São muitos os adquirentes de imóveis que sofrem (e construtores que recebem reclamações) por pulverulências de revestimentos em faixas inferiores de paredes térreas. A causa mais freqüente, desse dano, está vinculada ao fenômeno chamado umidade ascendente, sobre o qual se faz necessário comentar :

Poucos construtores, professores e pesquisadores – hoje vinculados a obras civis convencionais – já ouviram falar de “papelão alcatroado”; e, dentre aqueles que ouviram, a esmagadora maioria está convicta de que se tratava, apenas, de “uma forma, muito antiga, de impermeabilizar as vigas-baldrame”.

Baseados nessa enganosa “certeza”, muitos arquitetos, engenheiros, construtores, mestres-de-obras, etc, abandonaram aquele “idoso produto”, passando a besuntar as faces expostas dos baldrames com emulsões asfálticas (ou acrílicas), pois tal procedimento lhes pareceu “mais lógico”, “mais prático” ou “mais moderno”…

Sucede, contudo, que estamos presenciando, há décadas, um flagrante e constrangedor equívoco técnico, cujas conseqüências têm sido suportadas por legiões de leigos – e indefesos – adquirentes de imóveis, que sofrem sob danos em revestimentos ou marcenarias, formações de fungos, recintos insalubres, alem de intermináveis tentativas de reparos (com massas poliméricas e afins) , perícias técnicas e/ou demandas judiciais.

Com efeito, vejamos:

1 O concreto – sabidamente poroso – deve ser obvia e adequadamente impermeabilizado, contra a umidade do solo, seja por adição de densificadores, hidrófugos de massa ou por quaisquer outros processos assemelhados; mesmo porque a umidade pode ascender pelos próprios corpos do lastros.

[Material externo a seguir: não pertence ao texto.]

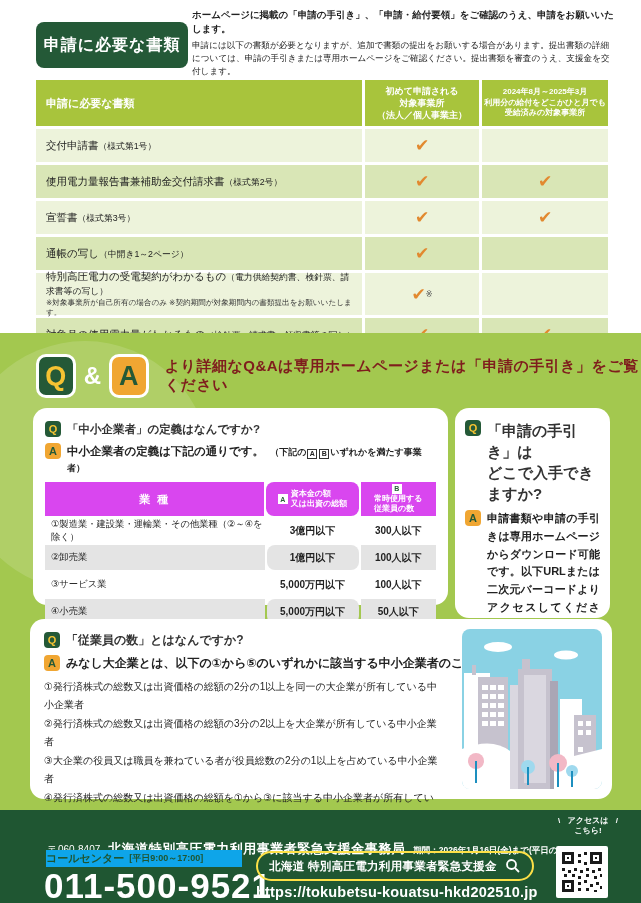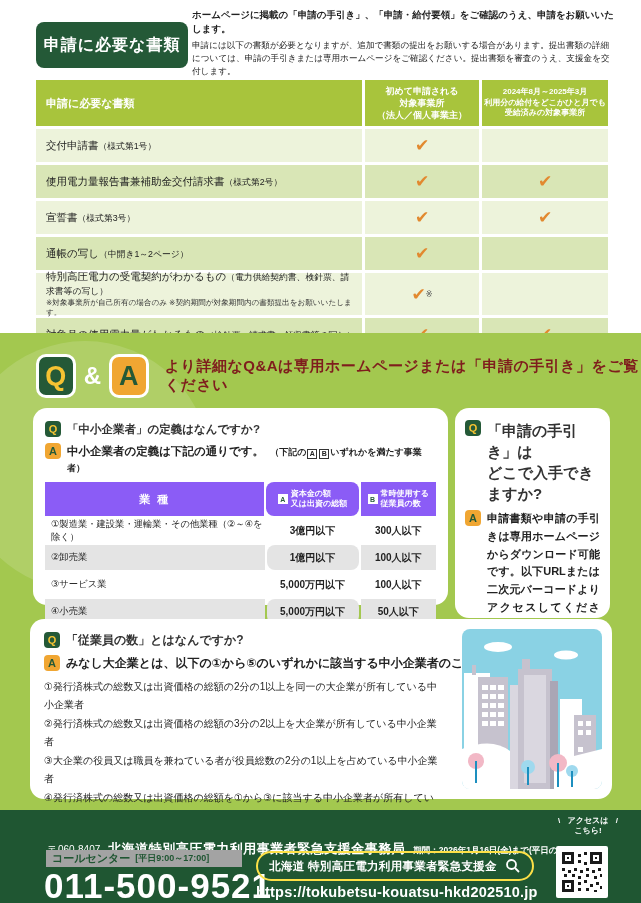"業 種" .bt-head > div { background: #8b5cf6 -> #d946ef }
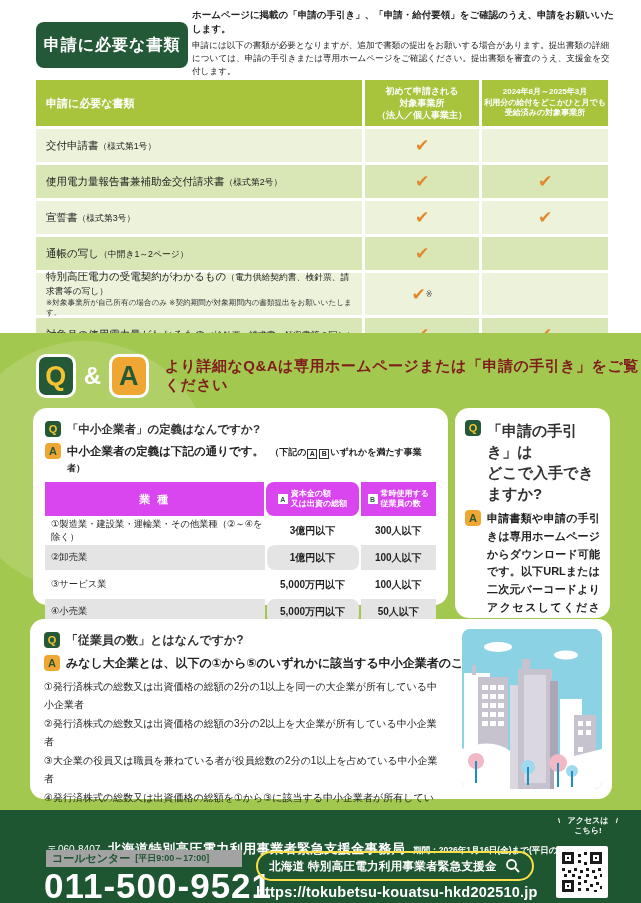"常時使用する" .bt-c3 { flex-direction: none -> column }
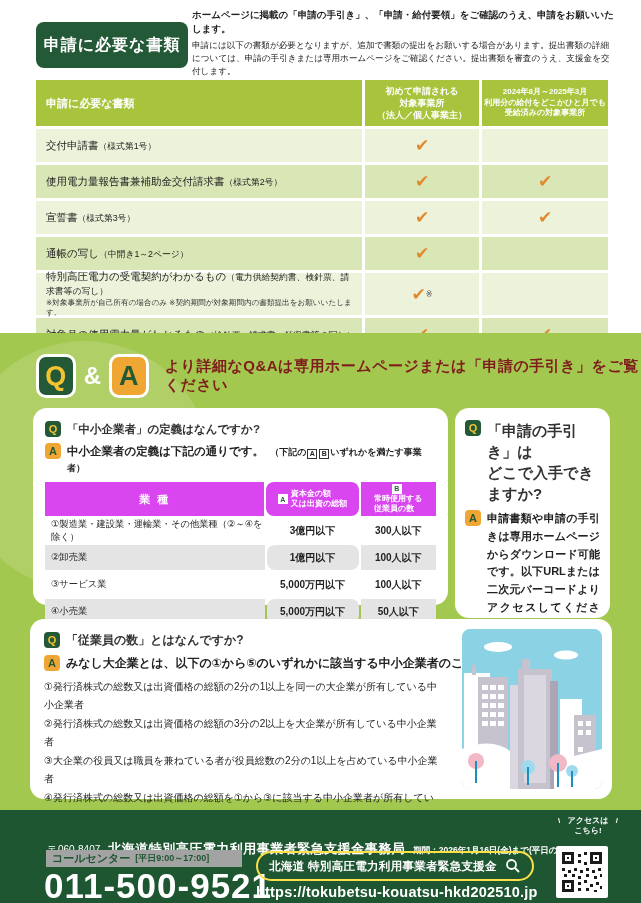"コールセンター" .f-cc { background: #a3a3a3 -> #0ea5e9; padding-left: 6px -> none }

2 Ocorre que o banido papelão alcatroado (ou cartão “kraft” betumado) desempenhava funções únicas, impossíveis de substituição por emulsões, asfálticas ou sintéticas, ou por quaisquer outras películas selantes; de fato, cortado segundo largura folgadamente superior à do baldrame, o “esquecido” cartão sobrava para os dois lados, a saber:

2.1 Para o exterior: formando “dente” inclinado (apoiado em ripa chanfrada), que servia de gabarito ao emboço, operando, depois, como pingadeira pluvial;

2.2 Para o interior: aba de 4 ou 5 centímetros, provisoriamente dobrada, para cima, até o lançamento do lastro; esta dobra servia, apenas, para retornar à horizontal – antes do lançamento do contrapiso –cobrindo (vedando) a interface baldrame x lastro, onde surgem, fatalmente, fissuras capilares por retração deste último.
3 Ora, a umidade retida no solo (seja pelo perfil do terreno e suas vizinhanças, seja por drenagem insuficiente do lençol, etc, etc) tende a ascender pelas interfaces desprotegidas (óbvio que entre o lastro e o flanco – apenas besuntado – do baldrame persistirá uma fresta capilar) e pelas paredes térreas (tijolos, chapisco, emboço, reboco), gerando pulverulências em massas e ruínas em pinturas (tintas acrílicas sofrem sob a forma de bolhas).

Como se vê, a construção civil urbana brasileira ainda não se deu conta de que trocou um produto comprovadamente eficaz (e baratíssimo!) por emulsões vedantes literalmente inúteis (e bem mais caras); e tampouco tem considerado a alternativa de usar mantas plásticas, espessas, para desempenhar aquela fundamental e proscrita função. A prática em patologias construtivas revela que grande parte dos diagnósticos se forma a partir do exame de geometrias e/ou de procedimentos tradicionais faltantes, com realce para aqueles atropelados (esquecidos) pelo distanciamento teórico das cátedras acadêmicas e pela flagrante desinformação técnica hoje observada nos canteiros de obras.